**PROBLEM TO SOLVE**
If a line of the data below holds the word "order", list it.

Modification records:
━━━━━━━━━━

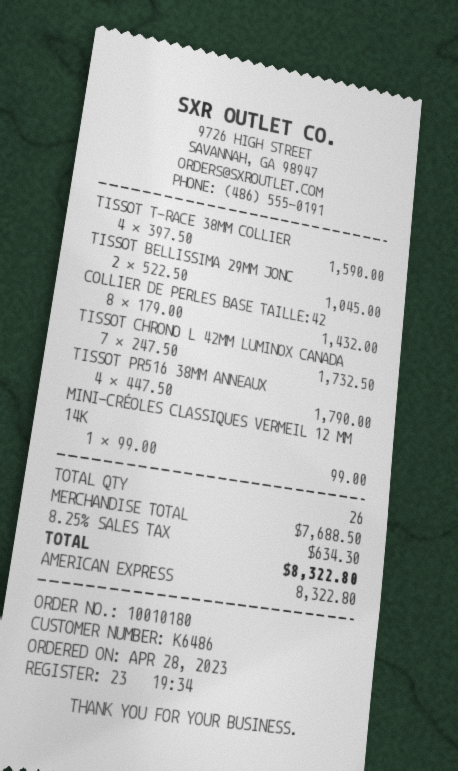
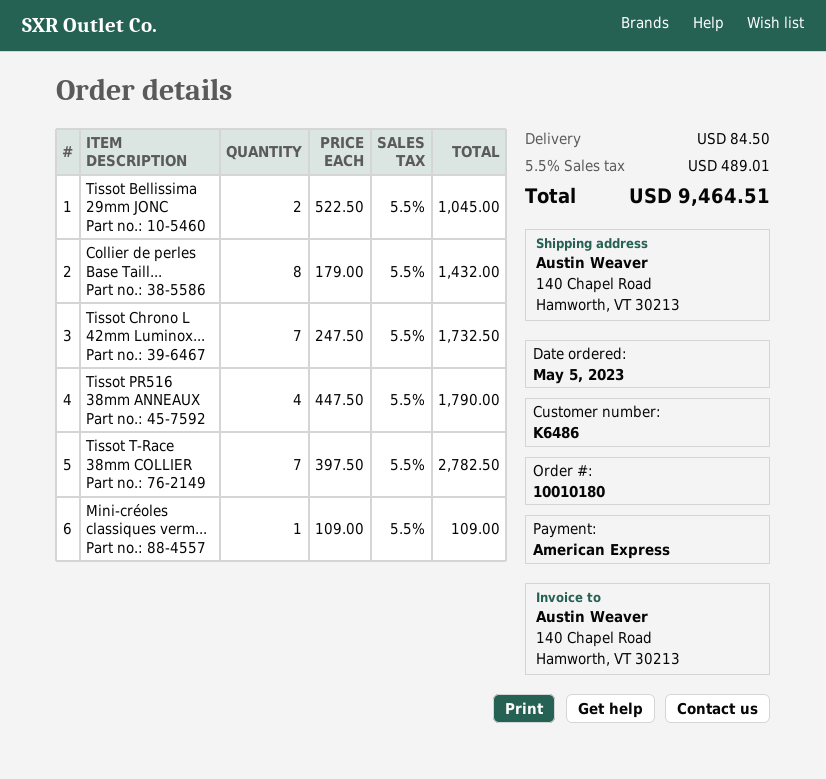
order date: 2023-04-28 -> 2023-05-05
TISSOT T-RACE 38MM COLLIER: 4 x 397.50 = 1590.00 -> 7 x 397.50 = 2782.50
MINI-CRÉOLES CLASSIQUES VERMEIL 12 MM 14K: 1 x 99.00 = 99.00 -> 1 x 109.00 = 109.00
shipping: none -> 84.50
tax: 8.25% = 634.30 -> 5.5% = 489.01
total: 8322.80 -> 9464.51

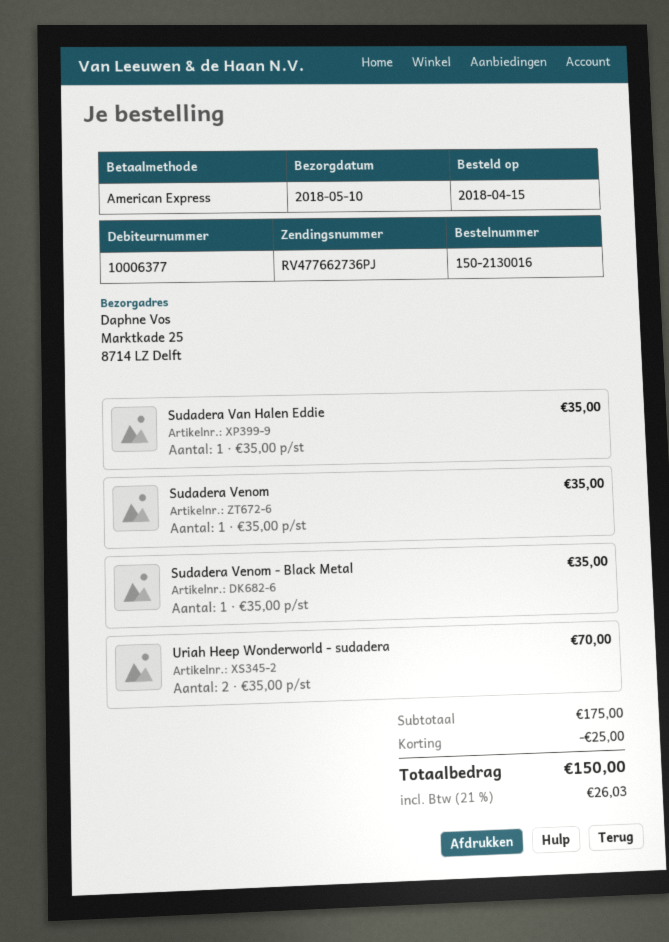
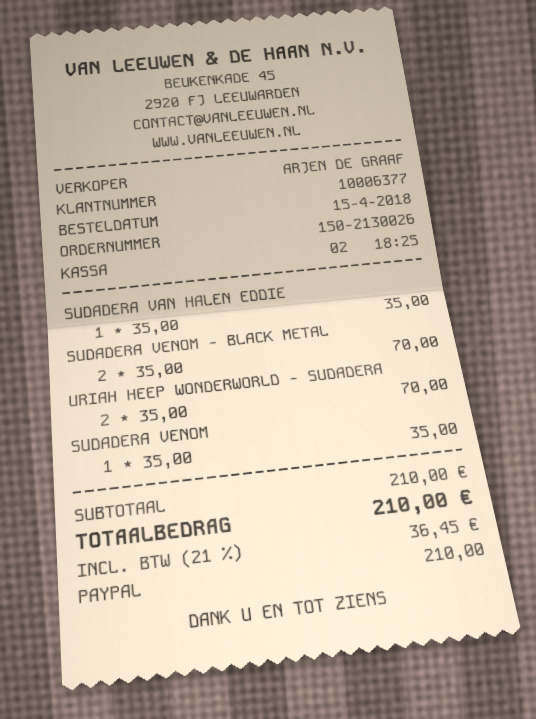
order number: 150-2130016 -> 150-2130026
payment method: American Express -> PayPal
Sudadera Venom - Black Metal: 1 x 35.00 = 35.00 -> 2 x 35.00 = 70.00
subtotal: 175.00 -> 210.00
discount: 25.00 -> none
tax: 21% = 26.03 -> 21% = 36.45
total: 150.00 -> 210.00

━━━━━━━━━━

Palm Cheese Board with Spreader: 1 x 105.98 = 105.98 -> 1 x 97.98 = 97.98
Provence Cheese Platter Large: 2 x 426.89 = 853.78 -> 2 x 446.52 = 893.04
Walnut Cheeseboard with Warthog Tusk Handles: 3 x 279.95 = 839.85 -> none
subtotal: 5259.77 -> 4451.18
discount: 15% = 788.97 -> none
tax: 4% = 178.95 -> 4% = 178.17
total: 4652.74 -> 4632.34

━━━━━━━━━━

**ANSWER TO THE PROBLEM**
order date: 2023-04-28 -> 2023-05-05
order number: 150-2130016 -> 150-2130026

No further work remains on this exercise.